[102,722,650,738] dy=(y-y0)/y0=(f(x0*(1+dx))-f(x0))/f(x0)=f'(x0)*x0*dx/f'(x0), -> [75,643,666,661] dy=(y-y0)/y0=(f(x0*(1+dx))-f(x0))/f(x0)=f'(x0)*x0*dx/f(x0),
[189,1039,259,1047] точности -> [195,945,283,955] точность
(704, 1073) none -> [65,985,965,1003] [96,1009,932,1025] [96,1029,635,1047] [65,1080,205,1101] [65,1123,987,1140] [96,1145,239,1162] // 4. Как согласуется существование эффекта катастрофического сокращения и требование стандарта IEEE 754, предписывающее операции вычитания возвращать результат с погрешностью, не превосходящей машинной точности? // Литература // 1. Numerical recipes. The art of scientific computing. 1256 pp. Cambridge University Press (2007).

---

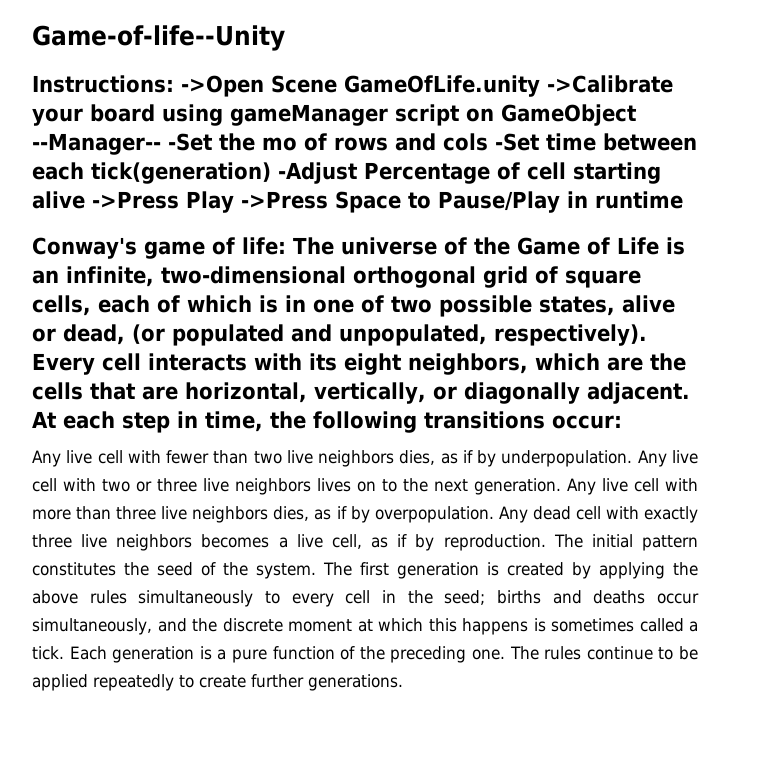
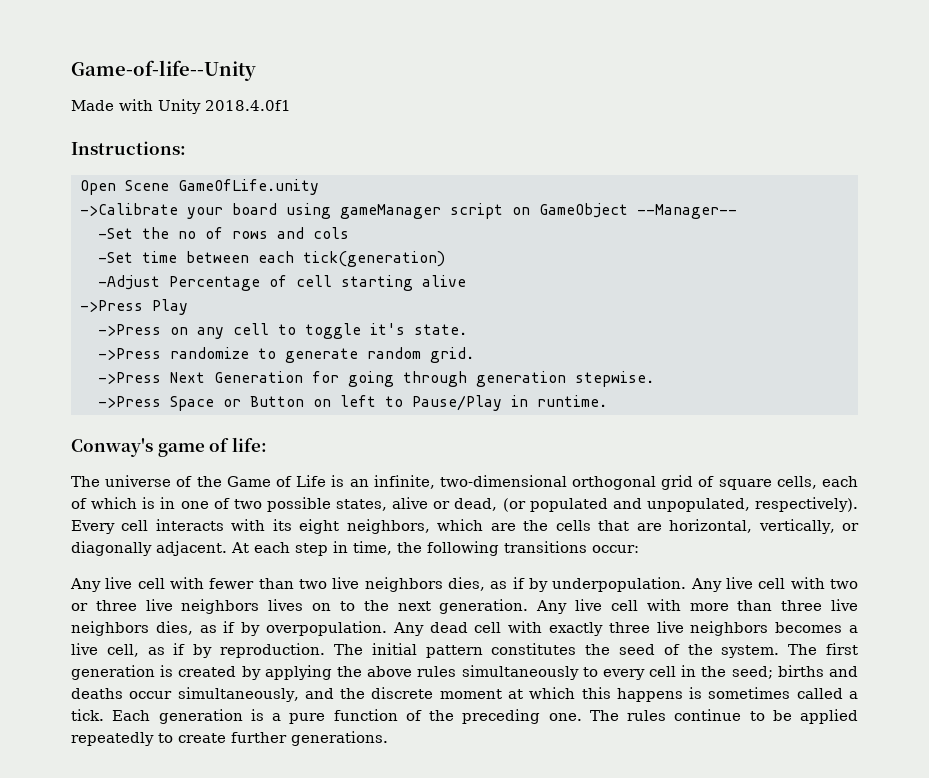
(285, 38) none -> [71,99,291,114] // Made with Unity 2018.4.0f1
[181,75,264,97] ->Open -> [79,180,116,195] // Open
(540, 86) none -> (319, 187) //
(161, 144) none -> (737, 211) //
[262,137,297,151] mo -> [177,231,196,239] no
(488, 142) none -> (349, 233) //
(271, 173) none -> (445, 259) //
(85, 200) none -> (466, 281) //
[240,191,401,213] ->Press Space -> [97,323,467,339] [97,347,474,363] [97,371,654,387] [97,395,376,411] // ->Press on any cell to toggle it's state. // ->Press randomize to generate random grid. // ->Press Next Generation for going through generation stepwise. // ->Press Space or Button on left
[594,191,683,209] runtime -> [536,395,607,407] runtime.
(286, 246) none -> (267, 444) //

---

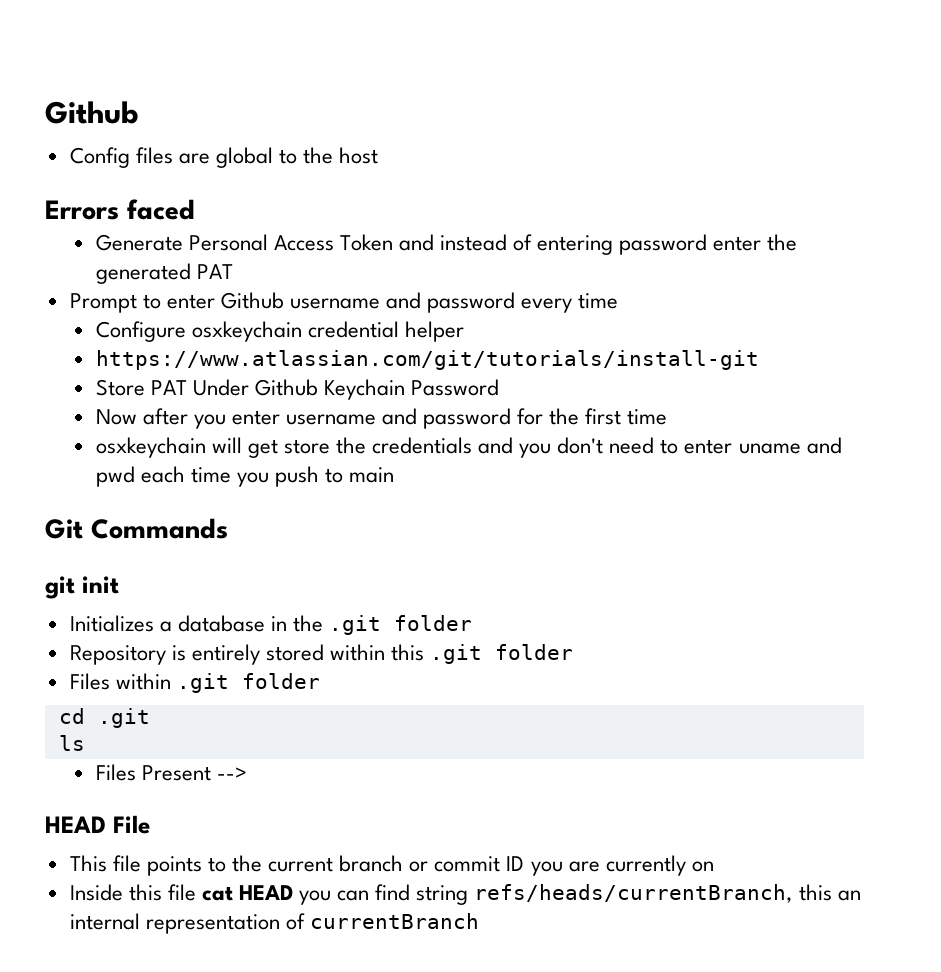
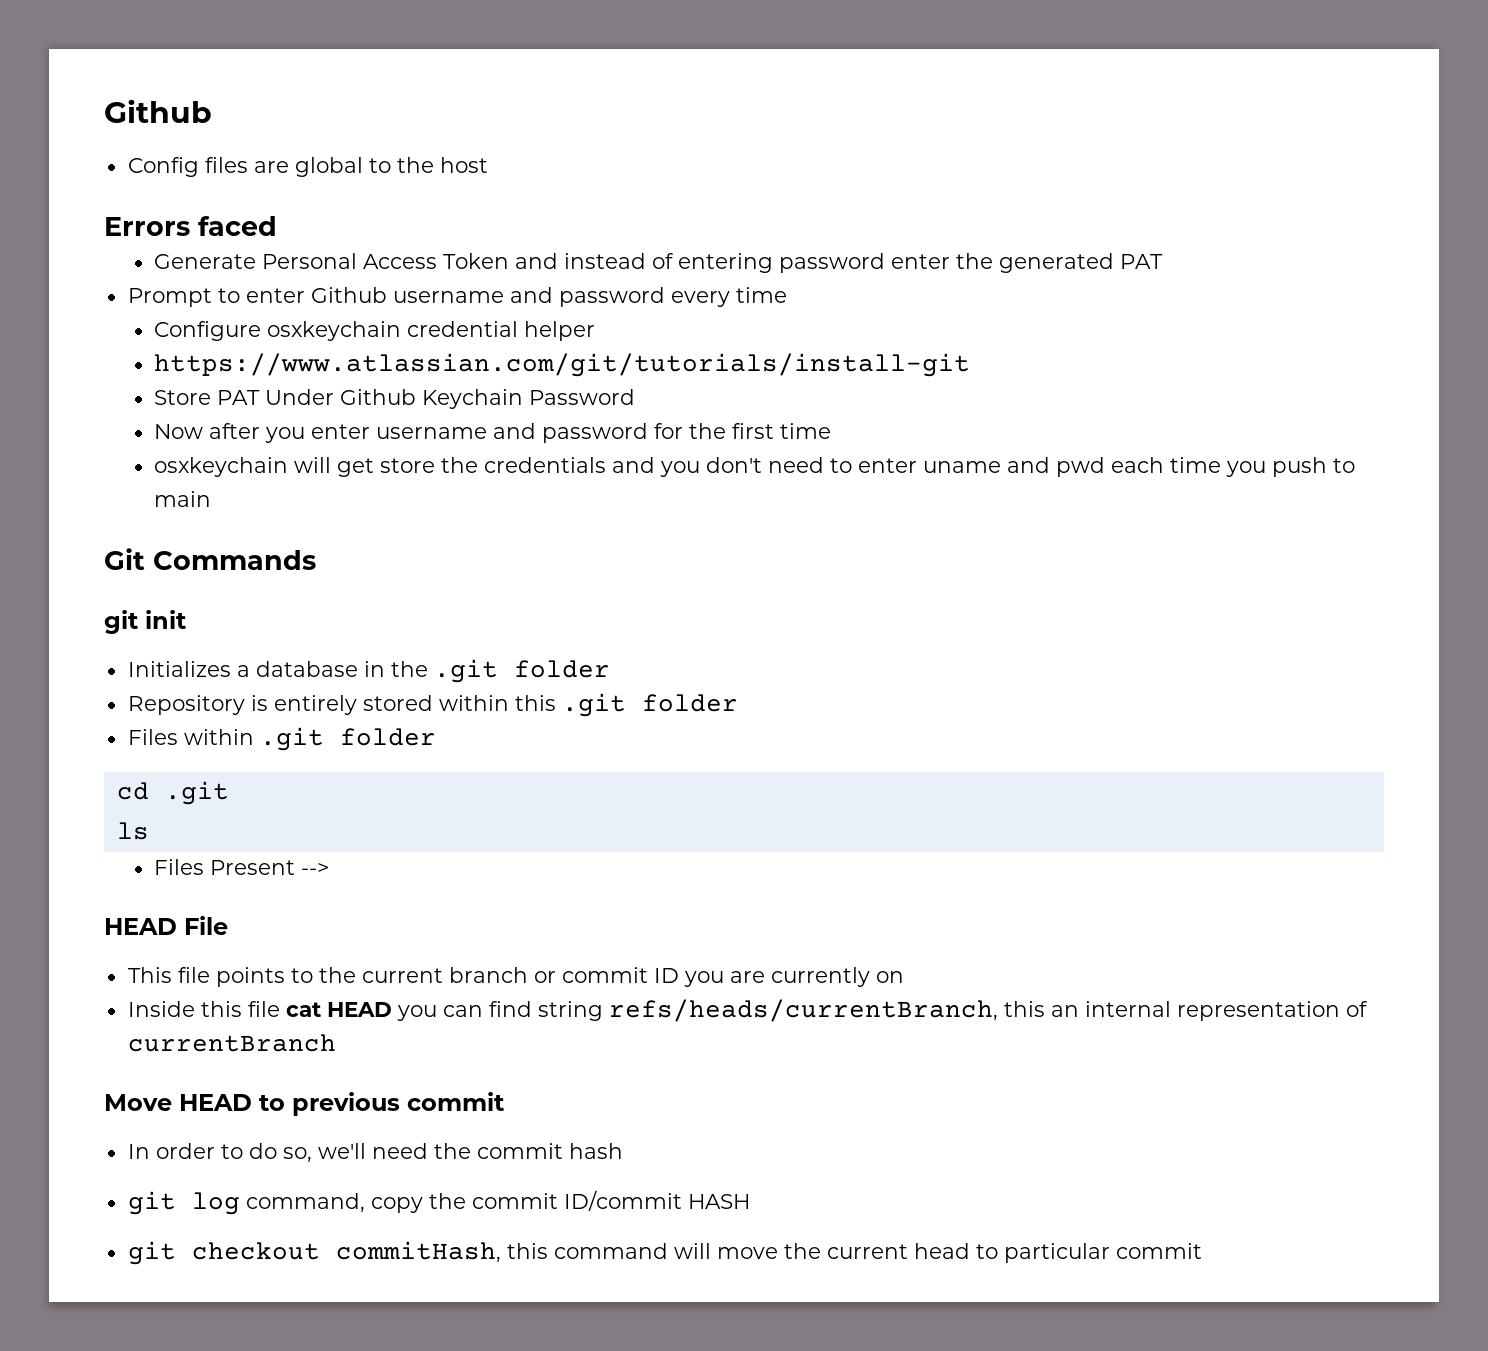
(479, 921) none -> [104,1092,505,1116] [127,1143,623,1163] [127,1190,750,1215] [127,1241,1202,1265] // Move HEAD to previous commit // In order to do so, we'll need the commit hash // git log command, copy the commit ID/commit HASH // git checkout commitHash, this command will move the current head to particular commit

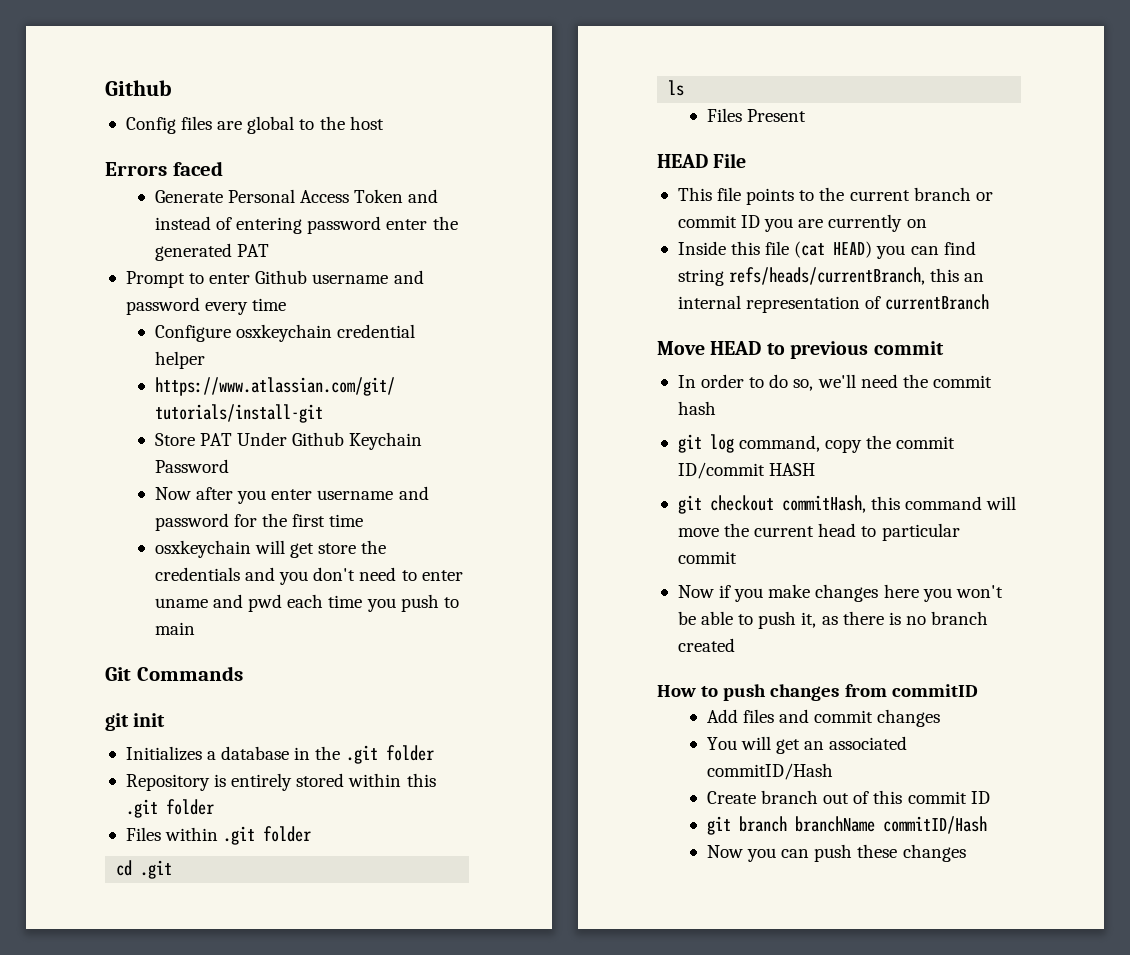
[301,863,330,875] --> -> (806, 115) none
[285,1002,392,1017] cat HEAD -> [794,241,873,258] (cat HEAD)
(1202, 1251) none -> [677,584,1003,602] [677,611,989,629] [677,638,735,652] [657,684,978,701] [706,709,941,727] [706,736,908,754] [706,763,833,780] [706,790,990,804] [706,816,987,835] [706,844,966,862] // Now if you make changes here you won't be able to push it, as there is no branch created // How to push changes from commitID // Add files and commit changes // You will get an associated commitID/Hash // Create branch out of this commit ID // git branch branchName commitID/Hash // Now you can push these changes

Exercise requirements
Please give the number of lines in the data above that include the string "Press", and nothing else.

Output for this exercise
2